Soigner son alter ego ne sera jamais un échange exclusivement économique.
Depuis plusieurs mois, les agents des DDPP1 inspectent les cabinets dentaires dans le cadre d’une enquête nationale « relative à l’information des consommateurs lors de la réalisation de soins dentaires ». Il s’agit de contrôler la conformité de nos pratiques avec les exigences légales en matière d’information du patient : l’affichage des honoraires, l’obligation du devis, avec le modèle conventionnel lorsque le traitement prévoit un dispositif médical sur mesure (DMSM), la communication de la fiche de traçabilité et de la déclaration de conformité après la pose du DMSM, etc.
On constate parfois des aberrations dans les « manquements » relevés par les agents contrôleurs, comme l’absence de mention d’un « médiateur de la consommation » sur le site du cabinet dentaire ou le défaut d’information du patient lorsqu’il renseigne son numéro de téléphone, qu’il peut faire opposition au démarchage téléphonique via le dispositif Bloctel ! Mais la méprise la plus grave est celle où le procès-verbal de la DDPP indique que la fourniture de DMSM est une « vente » à laquelle doit s’appliquer la garantie légale de conformité de 2 ans… Bien sûr, le chirurgien-dentiste, professionnel médical, ne peut pas « vendre ». La vente est une pratique commerciale prohibée par les principes déontologiques fondamentaux. Les droits européen et français qualifient d’ail-leurs la réalisation d’un DMSM de « prestation de service médical », ce que la cour de cassation ne cesse de répéter depuis plus de quarante ans !

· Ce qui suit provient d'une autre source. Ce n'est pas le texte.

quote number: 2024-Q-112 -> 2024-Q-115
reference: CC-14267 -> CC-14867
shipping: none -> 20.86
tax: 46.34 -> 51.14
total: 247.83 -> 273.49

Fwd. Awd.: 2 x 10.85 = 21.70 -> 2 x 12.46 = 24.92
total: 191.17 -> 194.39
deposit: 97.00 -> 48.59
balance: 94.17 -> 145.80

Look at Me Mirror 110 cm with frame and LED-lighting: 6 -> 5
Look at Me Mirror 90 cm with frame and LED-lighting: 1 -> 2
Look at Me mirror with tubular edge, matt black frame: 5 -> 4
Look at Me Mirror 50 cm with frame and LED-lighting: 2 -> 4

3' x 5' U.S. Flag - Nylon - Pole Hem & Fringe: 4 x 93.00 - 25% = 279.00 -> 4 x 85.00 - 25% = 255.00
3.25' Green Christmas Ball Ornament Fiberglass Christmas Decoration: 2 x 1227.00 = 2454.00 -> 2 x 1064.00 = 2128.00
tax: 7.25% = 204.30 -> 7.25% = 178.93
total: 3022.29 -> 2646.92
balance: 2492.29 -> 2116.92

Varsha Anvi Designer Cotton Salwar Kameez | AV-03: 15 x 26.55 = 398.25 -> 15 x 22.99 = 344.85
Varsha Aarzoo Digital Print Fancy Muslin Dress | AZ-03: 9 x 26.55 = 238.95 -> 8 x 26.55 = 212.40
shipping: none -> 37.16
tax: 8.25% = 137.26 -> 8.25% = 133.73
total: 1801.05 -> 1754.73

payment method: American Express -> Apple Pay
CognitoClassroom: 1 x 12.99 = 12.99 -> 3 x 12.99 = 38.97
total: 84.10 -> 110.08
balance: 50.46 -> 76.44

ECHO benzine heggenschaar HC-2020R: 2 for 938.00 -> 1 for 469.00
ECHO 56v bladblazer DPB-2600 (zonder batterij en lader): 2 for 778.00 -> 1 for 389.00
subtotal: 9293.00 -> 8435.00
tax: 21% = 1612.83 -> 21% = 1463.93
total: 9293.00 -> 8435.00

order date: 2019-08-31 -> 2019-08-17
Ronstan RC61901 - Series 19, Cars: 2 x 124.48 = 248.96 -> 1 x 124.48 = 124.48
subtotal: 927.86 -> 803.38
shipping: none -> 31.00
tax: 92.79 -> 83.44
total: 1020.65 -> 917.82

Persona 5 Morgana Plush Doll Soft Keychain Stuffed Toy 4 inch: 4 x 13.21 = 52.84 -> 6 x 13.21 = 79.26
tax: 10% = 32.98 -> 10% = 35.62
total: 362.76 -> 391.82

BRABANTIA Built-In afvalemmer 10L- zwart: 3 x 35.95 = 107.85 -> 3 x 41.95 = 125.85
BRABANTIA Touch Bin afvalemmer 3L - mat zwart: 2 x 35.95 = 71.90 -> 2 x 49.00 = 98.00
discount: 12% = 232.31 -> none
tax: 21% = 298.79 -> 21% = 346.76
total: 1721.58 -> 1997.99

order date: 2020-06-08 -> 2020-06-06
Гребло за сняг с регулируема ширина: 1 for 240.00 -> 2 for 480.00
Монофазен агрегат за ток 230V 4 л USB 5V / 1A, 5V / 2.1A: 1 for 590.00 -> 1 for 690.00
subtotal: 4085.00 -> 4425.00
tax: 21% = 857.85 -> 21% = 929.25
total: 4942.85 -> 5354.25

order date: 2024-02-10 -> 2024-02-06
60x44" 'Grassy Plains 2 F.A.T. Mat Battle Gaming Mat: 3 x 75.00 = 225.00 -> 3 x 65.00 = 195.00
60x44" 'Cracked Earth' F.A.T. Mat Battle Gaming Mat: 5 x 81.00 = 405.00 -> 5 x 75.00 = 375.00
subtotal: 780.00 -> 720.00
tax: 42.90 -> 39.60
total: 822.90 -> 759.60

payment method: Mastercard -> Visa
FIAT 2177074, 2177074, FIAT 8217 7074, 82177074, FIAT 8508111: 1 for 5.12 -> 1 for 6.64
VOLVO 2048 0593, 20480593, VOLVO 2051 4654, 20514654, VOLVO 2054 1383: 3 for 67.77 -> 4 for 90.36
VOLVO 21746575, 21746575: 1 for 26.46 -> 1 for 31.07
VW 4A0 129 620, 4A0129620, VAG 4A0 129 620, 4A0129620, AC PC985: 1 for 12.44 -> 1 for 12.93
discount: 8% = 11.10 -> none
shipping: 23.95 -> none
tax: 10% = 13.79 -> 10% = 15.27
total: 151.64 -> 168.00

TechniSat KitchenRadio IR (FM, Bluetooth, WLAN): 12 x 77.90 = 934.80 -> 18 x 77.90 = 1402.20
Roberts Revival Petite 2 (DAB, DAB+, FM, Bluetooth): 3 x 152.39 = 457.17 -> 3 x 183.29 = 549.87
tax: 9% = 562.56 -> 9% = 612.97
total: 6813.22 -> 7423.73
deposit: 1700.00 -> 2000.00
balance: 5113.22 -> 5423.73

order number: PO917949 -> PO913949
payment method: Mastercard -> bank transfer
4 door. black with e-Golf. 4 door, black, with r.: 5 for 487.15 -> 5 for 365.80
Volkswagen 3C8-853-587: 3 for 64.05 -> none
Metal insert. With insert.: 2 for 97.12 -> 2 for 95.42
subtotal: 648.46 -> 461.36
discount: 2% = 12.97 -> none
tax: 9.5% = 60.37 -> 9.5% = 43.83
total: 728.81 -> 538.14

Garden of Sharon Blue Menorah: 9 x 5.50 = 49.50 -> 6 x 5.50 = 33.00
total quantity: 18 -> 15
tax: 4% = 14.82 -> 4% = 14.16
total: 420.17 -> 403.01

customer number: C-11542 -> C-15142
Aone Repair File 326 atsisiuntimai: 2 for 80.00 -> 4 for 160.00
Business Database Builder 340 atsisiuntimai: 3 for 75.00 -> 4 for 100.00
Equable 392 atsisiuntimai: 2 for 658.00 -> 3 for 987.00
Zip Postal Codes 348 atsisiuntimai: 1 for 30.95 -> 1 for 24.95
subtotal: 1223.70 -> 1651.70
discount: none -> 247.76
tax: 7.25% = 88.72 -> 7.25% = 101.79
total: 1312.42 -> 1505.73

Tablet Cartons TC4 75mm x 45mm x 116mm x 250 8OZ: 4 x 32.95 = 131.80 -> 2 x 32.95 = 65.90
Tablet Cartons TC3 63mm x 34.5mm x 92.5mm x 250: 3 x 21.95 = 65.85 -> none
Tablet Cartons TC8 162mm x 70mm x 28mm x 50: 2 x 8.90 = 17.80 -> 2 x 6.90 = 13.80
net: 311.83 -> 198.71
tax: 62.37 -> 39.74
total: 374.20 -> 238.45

Mieux, si la finalité de la répression administrative est de protéger les droits du « consommateur », la prestation de service médical, telle qu’encadrée par le code de la santé publique, offre au patient bien plus de protections que ne le ferait la garantie de conformité prévue pour la « vente » dans le code de la consommation. Au-delà du débat juridique, il nous faut souligner la dérive consumériste qui n’a de cesse, depuis plus de vingt ans2, de déshumaniser froidement la relation médicale. Alors que notre droit s’est forgé, au cours des dernières décennies, un impressionnant arsenal répressif contre les professionnels de santé qui n’existe pour nulle autre catégorie professionnelle, on continue à croire qu’il faut pousser encore plus loin ce droit de la méfiance envers le professionnel de santé, soupçonné de menacer la liberté du « consommateur ».
Soigner son alter ego ne sera jamais un échange exclusivement économique qui dénature l’acte médical y faisant s’évanouir les exigences éthiques et déontologiques. Le traitement par un dispositif médical sur mesure, conçu pour remplacer un organe, ne sera jamais une vente. Autrement, nous serons dans l’antichambre de la vente d’organes, là où il faudrait accepter une disqualification totale du corps humain, pourtant sanctuarisé par deux millénaires d’humanisme médical, et le réduire à un assemblage d’objets qu’on achète et qu’on vend ! Nous n’avons pas choisi d’acheter et de vendre, nous avons choisi de soigner.